(WHAT YOU WILL DO)
Would you copy each line of the records that includes the word "size"?

(SUPPLIED ENTRIES)
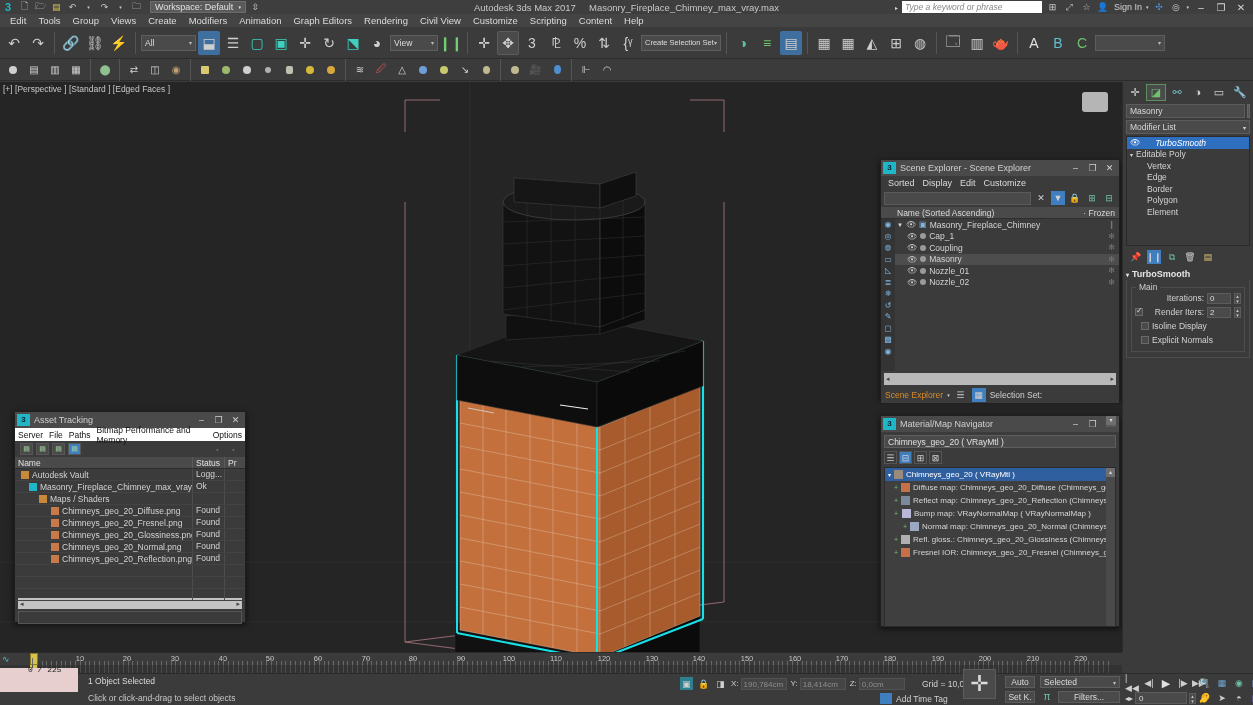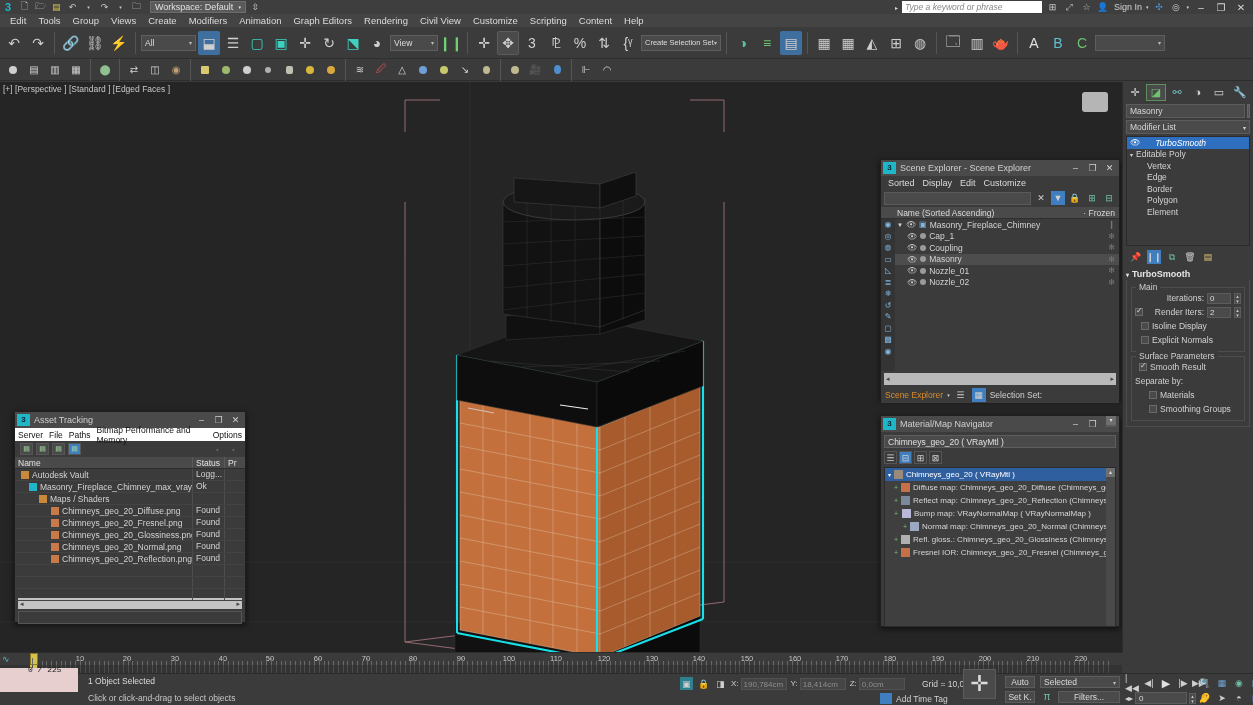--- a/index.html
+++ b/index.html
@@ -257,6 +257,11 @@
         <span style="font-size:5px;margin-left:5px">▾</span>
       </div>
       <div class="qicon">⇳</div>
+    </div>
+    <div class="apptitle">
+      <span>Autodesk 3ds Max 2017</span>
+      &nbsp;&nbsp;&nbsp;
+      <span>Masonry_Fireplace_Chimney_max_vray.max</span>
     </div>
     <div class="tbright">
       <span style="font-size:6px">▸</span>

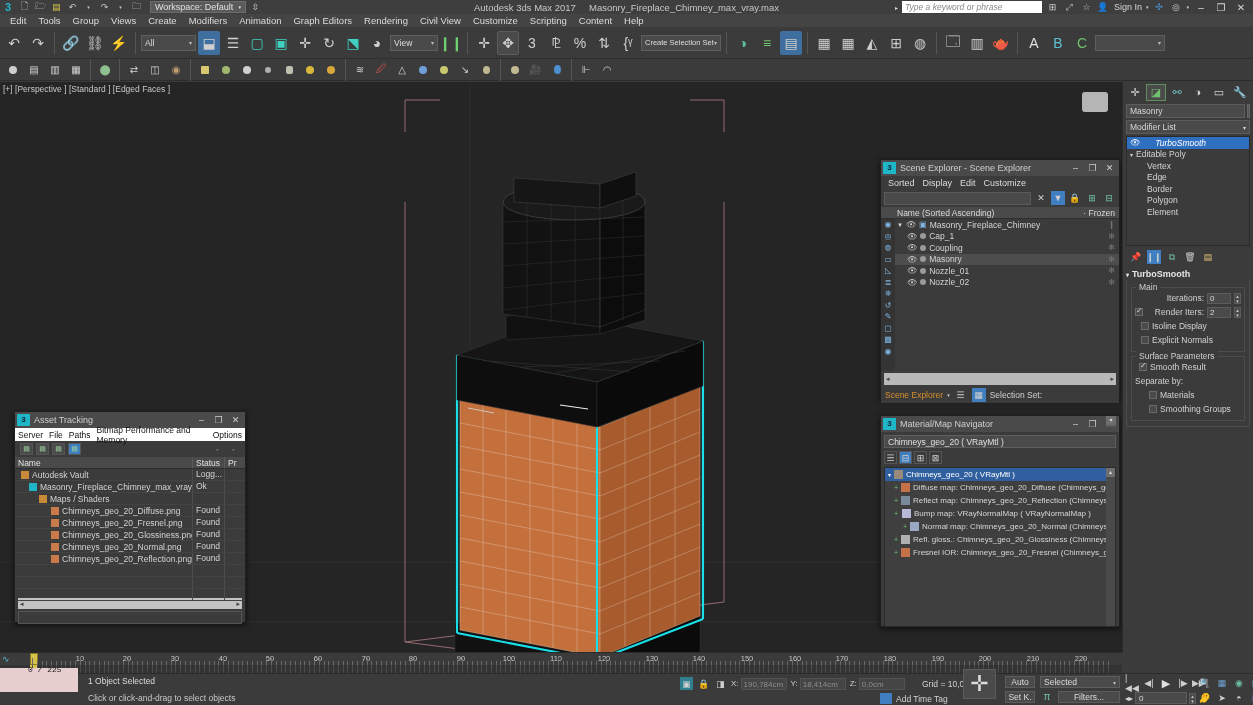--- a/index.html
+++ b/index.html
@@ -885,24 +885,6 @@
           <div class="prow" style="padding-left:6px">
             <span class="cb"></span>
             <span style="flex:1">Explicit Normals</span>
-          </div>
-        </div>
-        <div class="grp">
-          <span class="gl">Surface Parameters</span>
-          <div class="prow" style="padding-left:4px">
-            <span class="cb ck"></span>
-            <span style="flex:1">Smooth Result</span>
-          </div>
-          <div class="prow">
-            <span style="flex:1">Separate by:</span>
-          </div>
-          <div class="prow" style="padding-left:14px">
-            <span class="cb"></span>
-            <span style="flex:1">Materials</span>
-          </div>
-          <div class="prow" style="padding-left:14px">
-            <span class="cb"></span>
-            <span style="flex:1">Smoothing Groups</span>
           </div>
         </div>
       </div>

(RESULT OF THE TASK)
         <span style="font-size:5px;margin-left:5px">▾</span>
       <span style="font-size:6px">▸</span>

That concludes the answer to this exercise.